With further reflection, I really thought about why I was off balance to begin with. It seems that it was a combination of many factors, but there are several key elements that I have identified. First, it seems that I have allowed myself to get caught up in the hustle bustle that is school. There are so many important things that I gain from being in school, but it can be so easy to get caught up in it. By that I simply mean that it is so simple to forget other important things in your life and only focus on school and assignments and grades. Don't get me wrong, I really value my education, but I recognize that in order to take as much from my in-school education, I need to allow myself to learn from my surroundings. In order to do this, I must further allow myself to be fully present in the here and now. Lately, I feel that I have not been so fully present. In refocusing myself and my food, I hope to be able to be fully present at all times. 

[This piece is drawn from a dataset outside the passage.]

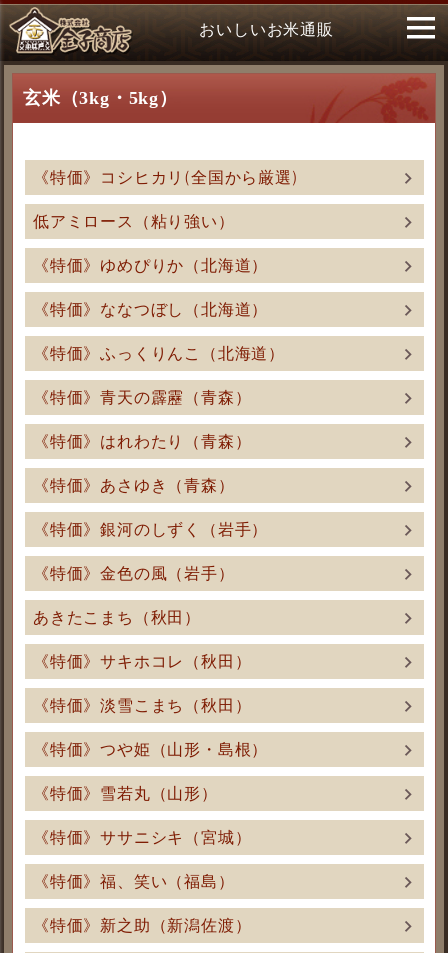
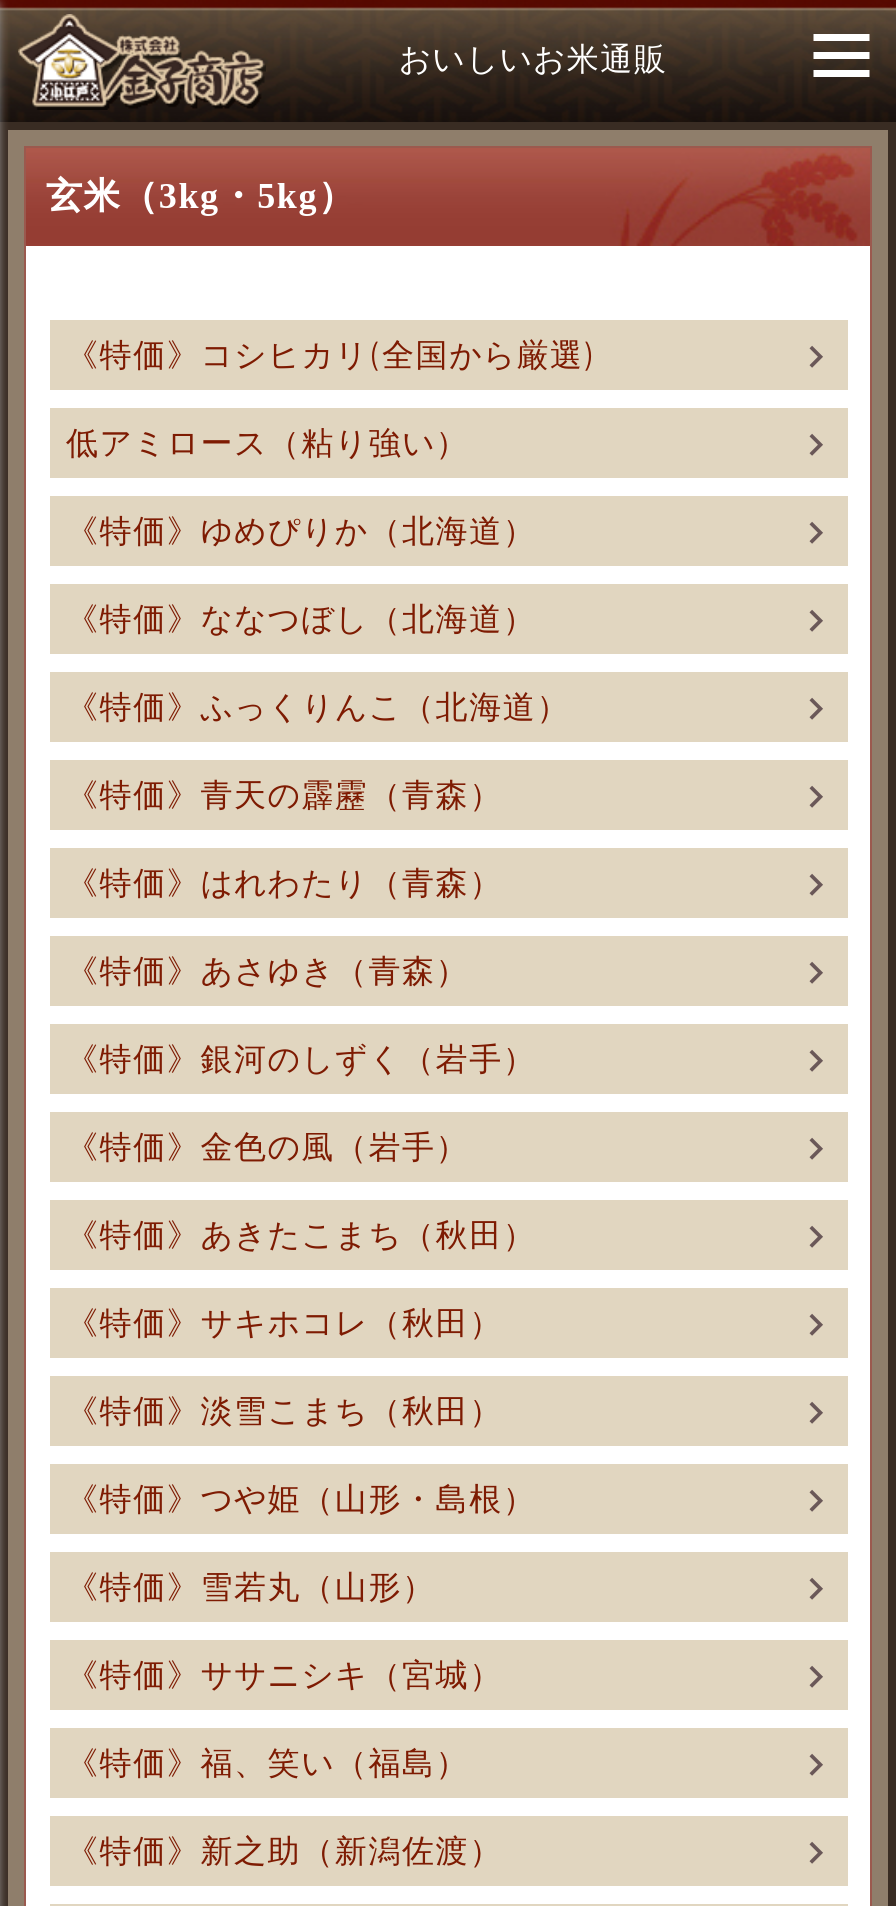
- あきたこまち（秋田）
+ 《特価》あきたこまち（秋田）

Second, it seems that again, the transition between fall and winter is taking its seasonal toll on me. Every year (as so many Wisconsinites, I'm sure can relate) my body responds to the fallen leaves and the cooler air by slowing down. In the past I have really struggled with this. That is, it seems that my body shuts down. Recently, Jill and I were talking about this and Jill shared with me a new insight on the fall-to-winter transition (and thank goodness!). Jill recently read a book which described this transition in terms of trees. Jill was reading a book entitled Horticultural Therapy Methods (2006). Here is a short snippet:

"A nature ceremony is one that aligns us with the season ... We might consider if there is something to be gained by the dark moods we experience during the winter months. After all, if we look at a deciduous tree in the middle of December, it would be easy to diagnosis it with depression. It has no fruits or leaves, and looks close to death. However, we know that the tree's response to the season is to draw its life force to its roots deep within the earth. Here it conserves energy and prepares for renewal in the spring." (17)

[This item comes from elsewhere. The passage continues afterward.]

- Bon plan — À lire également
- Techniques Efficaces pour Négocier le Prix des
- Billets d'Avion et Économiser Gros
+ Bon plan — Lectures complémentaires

This fall I am faced with another challenge; that is, Jill and I are still working to eat non-packaged, local foods. It has been going so well, though we have been thinking a lot about how we will remain healthy through the winter time, without a bountiful of fresh produce. We have quite a bit of canned foods, but it seems that this winter will not be quite as colorful as past winters. This is not necessarily a bad thing, as there are many delightful winter treats. For instance, we have loads of local potatoes, canned tomatoes and canned fruits. We have plenty of dried beans and grains and are planning to do some home-cheese making. Also, we are in the process of raising some oysters mushrooms! This has been quite the adventure. This coming weekend we are going to try our hands at cheese making and hopefully soon we will start sprouting some grains.

I hope to be rebalanced and reconnected with my food soon. I feel confident that my reflections and recognition of my in-balance will be help enough to recalibrate myself. Look for more recipes soon!